## Instructions to follow
Starting at the line that contains "[208,412,347,424] (Lecture 2, Lecture", quote every line through the end of the entries, word for word, skipping the pictures.

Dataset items
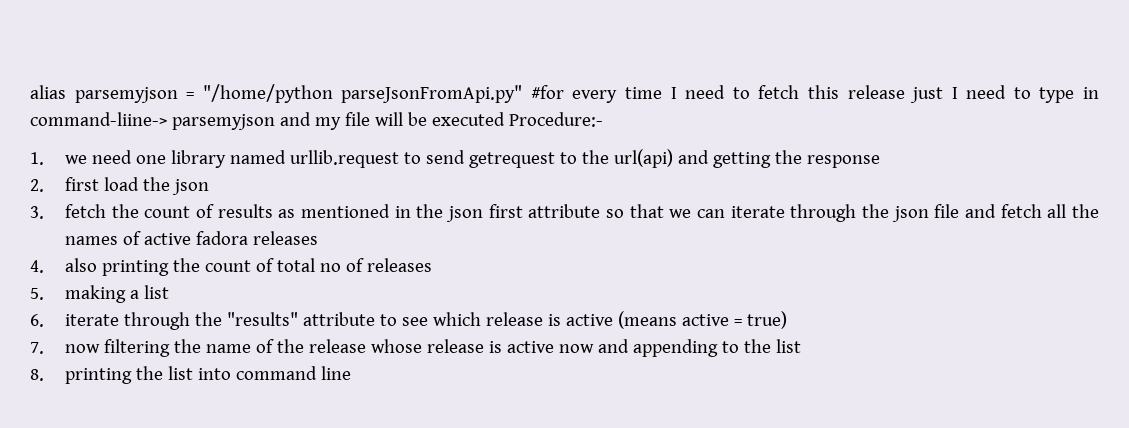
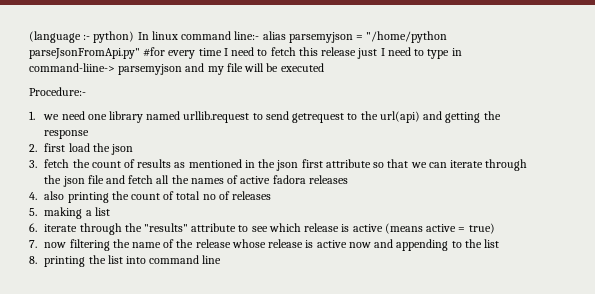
(30, 92) none -> [29,31,260,43] (language :- python) In linux command line:-
(505, 119) none -> (324, 67) //

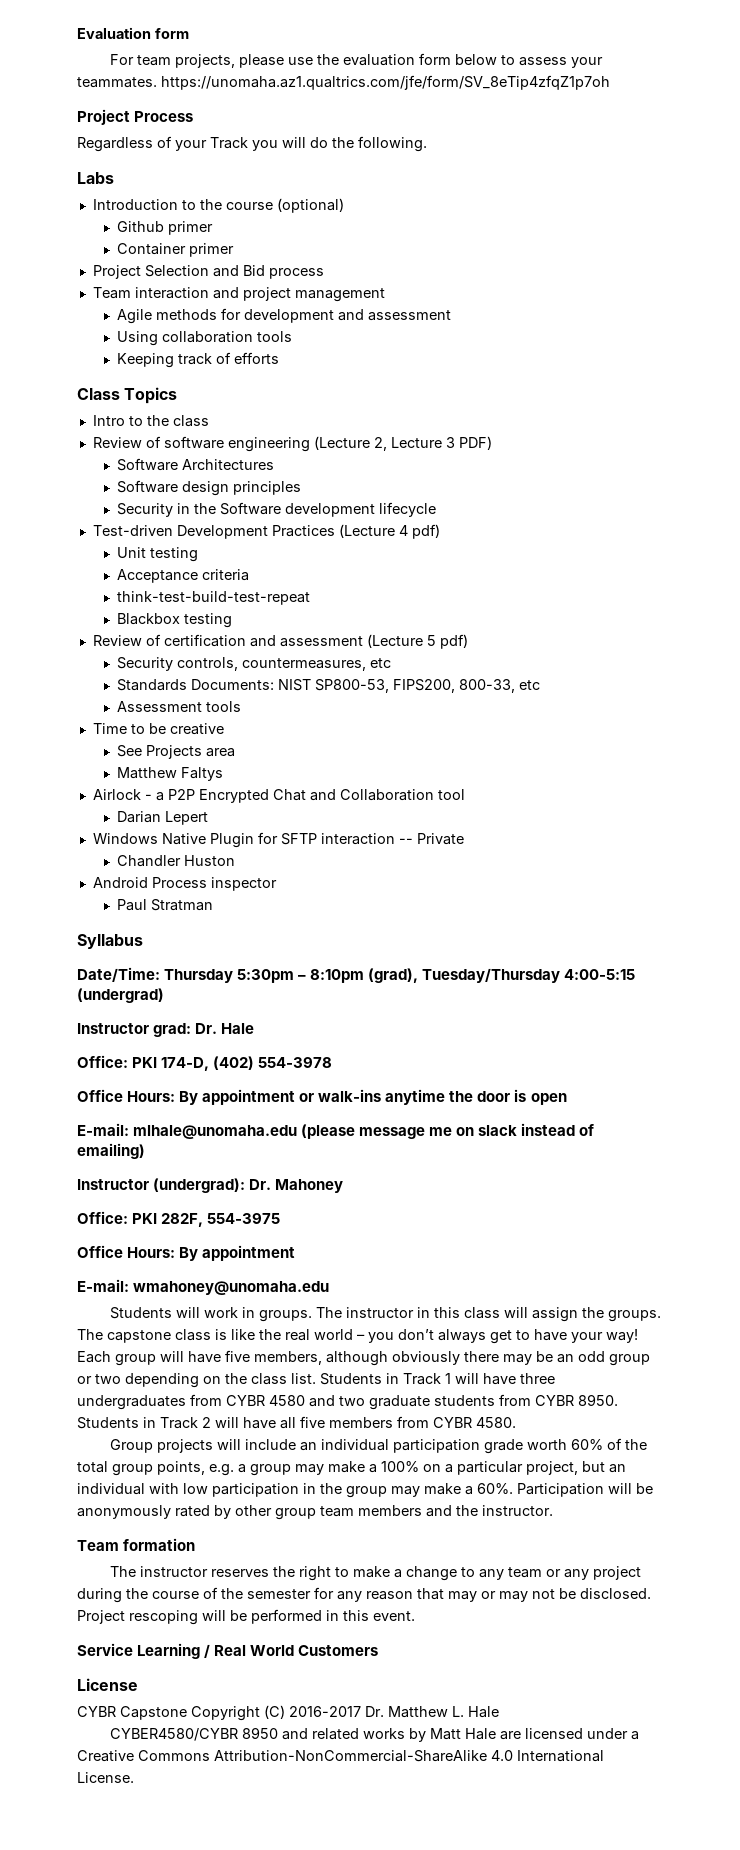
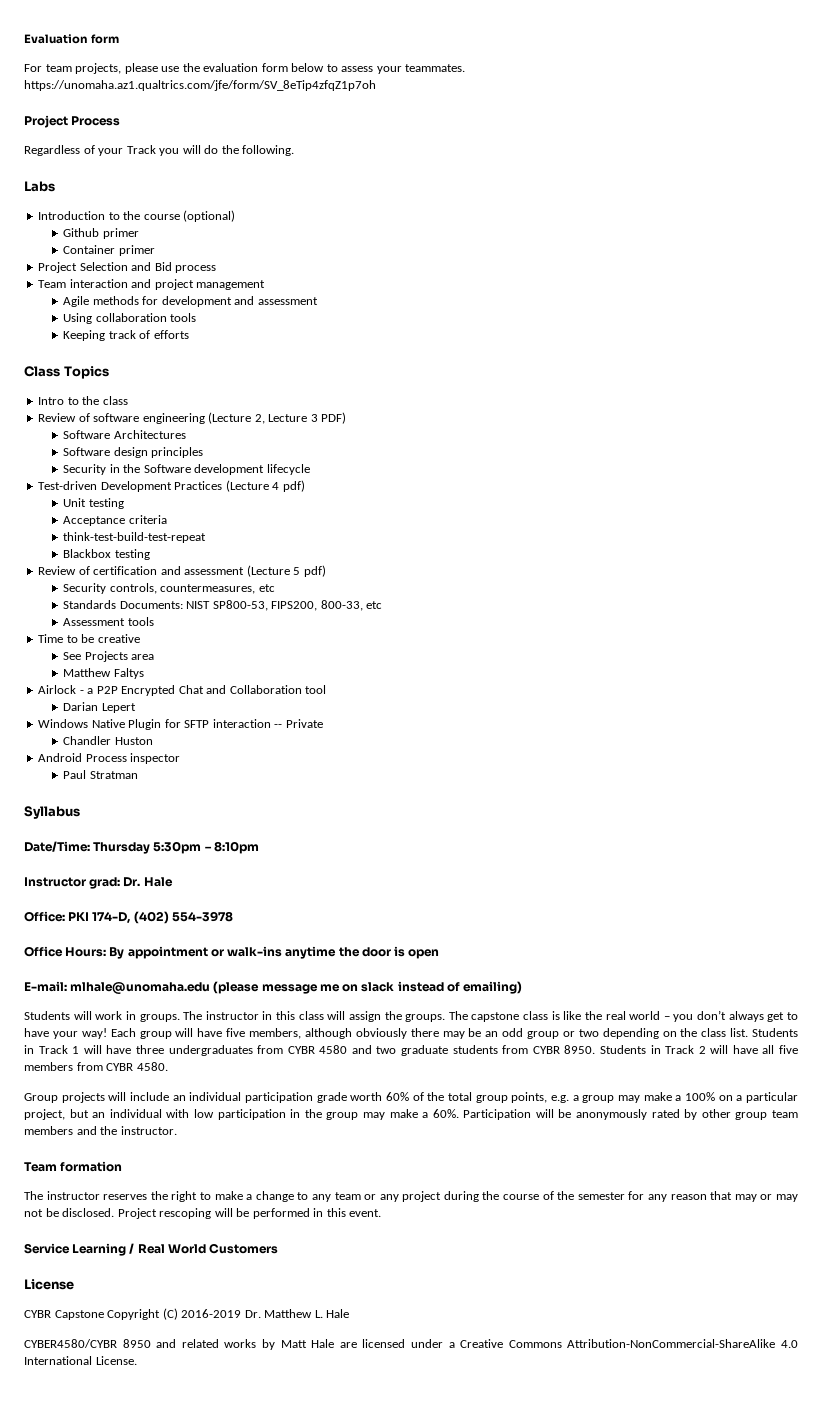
[368,968,636,983] [77,988,164,1003] (grad), Tuesday/Thursday 4:00-5:15 (undergrad) -> (259, 847) none
[77,1178,344,1193] [77,1211,281,1227] [77,1245,296,1261] [77,1279,330,1295] // Instructor (undergrad): Dr. Mahoney // Office: PKI 282F, 554-3975 // Office Hours: By appointment // E-mail: wmahoney@unomaha.edu -> (523, 987) none
[289,1706,361,1717] 2016-2017 -> [181,1309,242,1318] 2016-2019

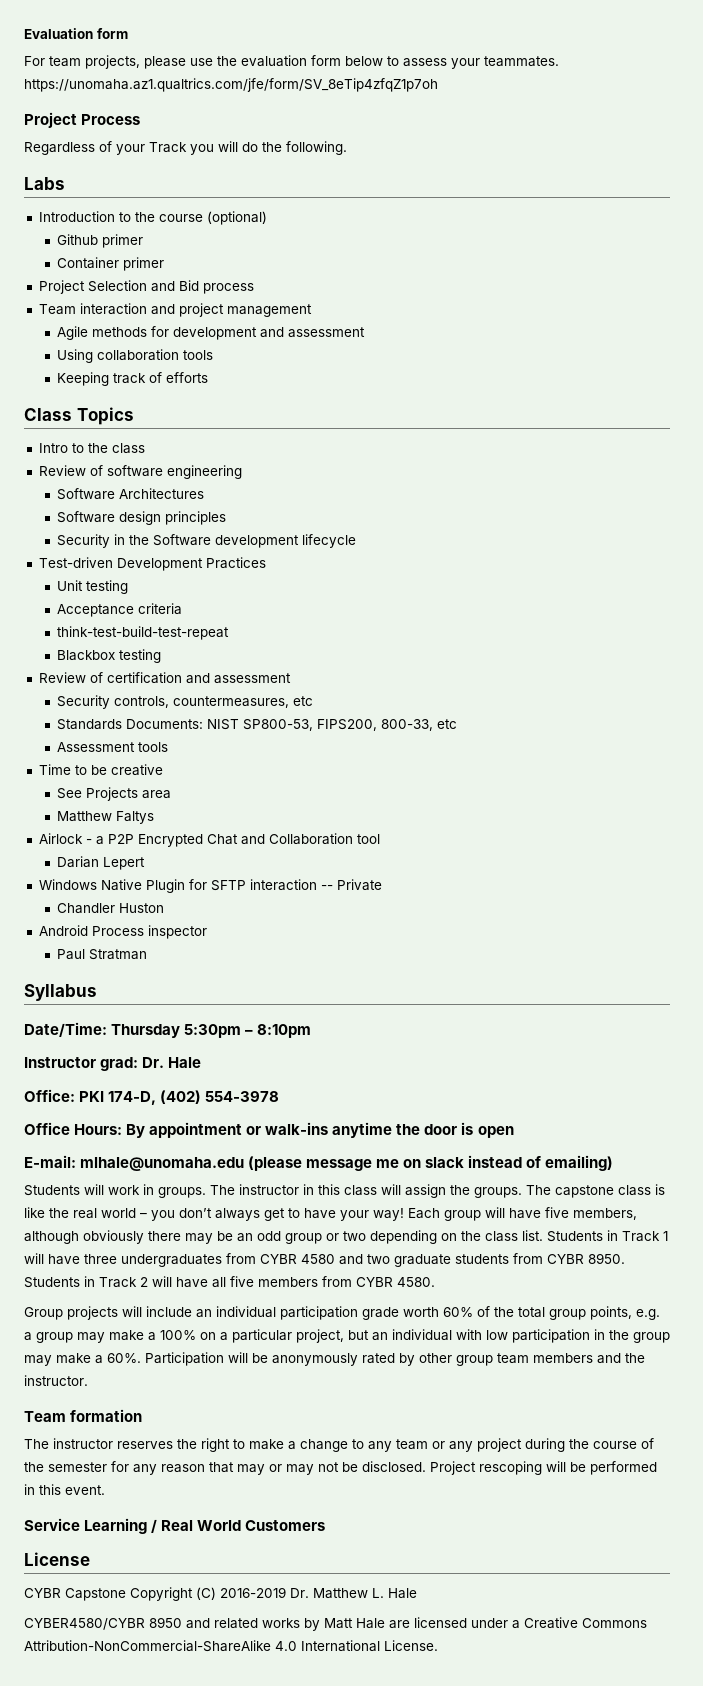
[208,412,347,424] (Lecture 2, Lecture 3 PDF) -> (242, 472) none
[225,480,305,492] (Lecture 4 pdf) -> (266, 563) none
[246,565,326,577] (Lecture 5 pdf) -> (291, 678) none

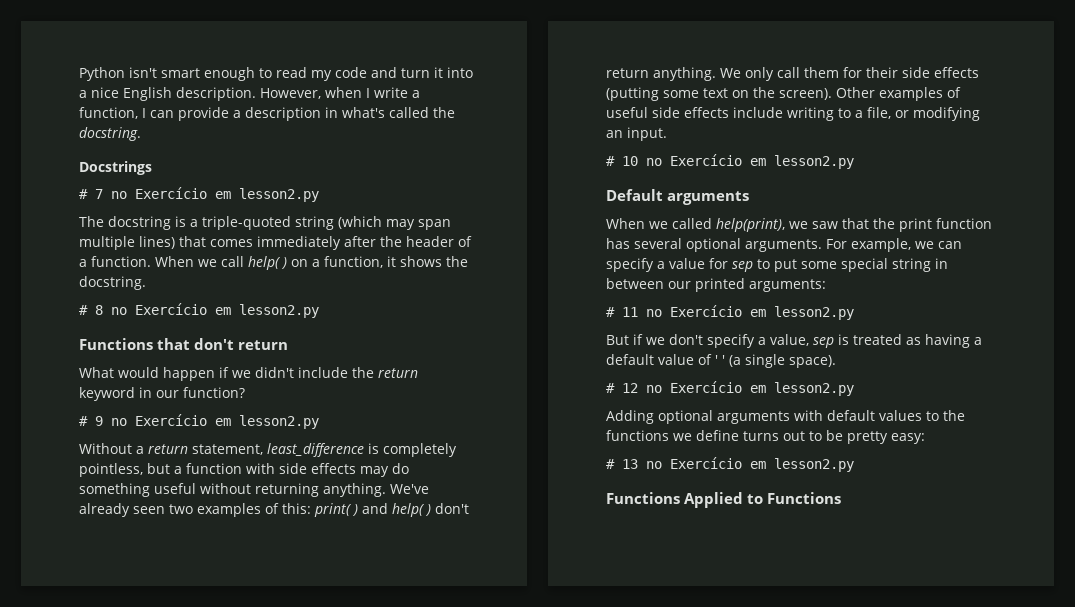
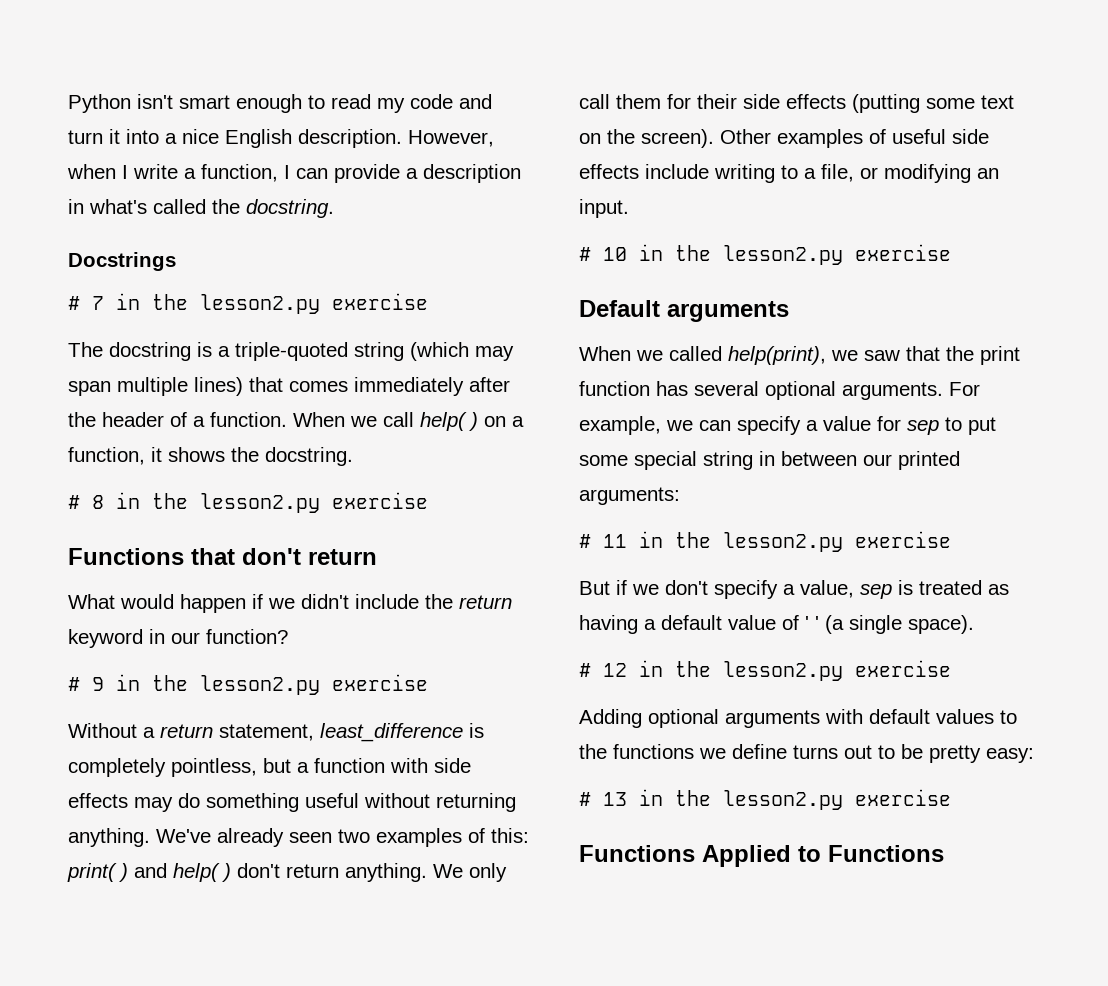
[111,187,319,202] no Exercício em lesson2.py -> [116,293,428,314] in the lesson2.py exercise
[111,303,319,318] no Exercício em lesson2.py -> [116,492,428,513] in the lesson2.py exercise
[111,414,319,429] no Exercício em lesson2.py -> [116,674,428,695] in the lesson2.py exercise
[646,154,854,169] no Exercício em lesson2.py -> [639,244,951,265] in the lesson2.py exercise
[646,305,854,320] no Exercício em lesson2.py -> [639,531,951,552] in the lesson2.py exercise
[646,381,854,396] no Exercício em lesson2.py -> [639,660,951,681] in the lesson2.py exercise
[646,457,854,472] no Exercício em lesson2.py -> [639,789,951,810] in the lesson2.py exercise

## Task response
[208,412,347,424] (Lecture 2, Lecture 3 PDF) -> (242, 472) none
[225,480,305,492] (Lecture 4 pdf) -> (266, 563) none
[246,565,326,577] (Lecture 5 pdf) -> (291, 678) none

[111,187,319,202] no Exercício em lesson2.py -> [116,293,428,314] in the lesson2.py exercise
[111,303,319,318] no Exercício em lesson2.py -> [116,492,428,513] in the lesson2.py exercise
[111,414,319,429] no Exercício em lesson2.py -> [116,674,428,695] in the lesson2.py exercise
[646,154,854,169] no Exercício em lesson2.py -> [639,244,951,265] in the lesson2.py exercise
[646,305,854,320] no Exercício em lesson2.py -> [639,531,951,552] in the lesson2.py exercise
[646,381,854,396] no Exercício em lesson2.py -> [639,660,951,681] in the lesson2.py exercise
[646,457,854,472] no Exercício em lesson2.py -> [639,789,951,810] in the lesson2.py exercise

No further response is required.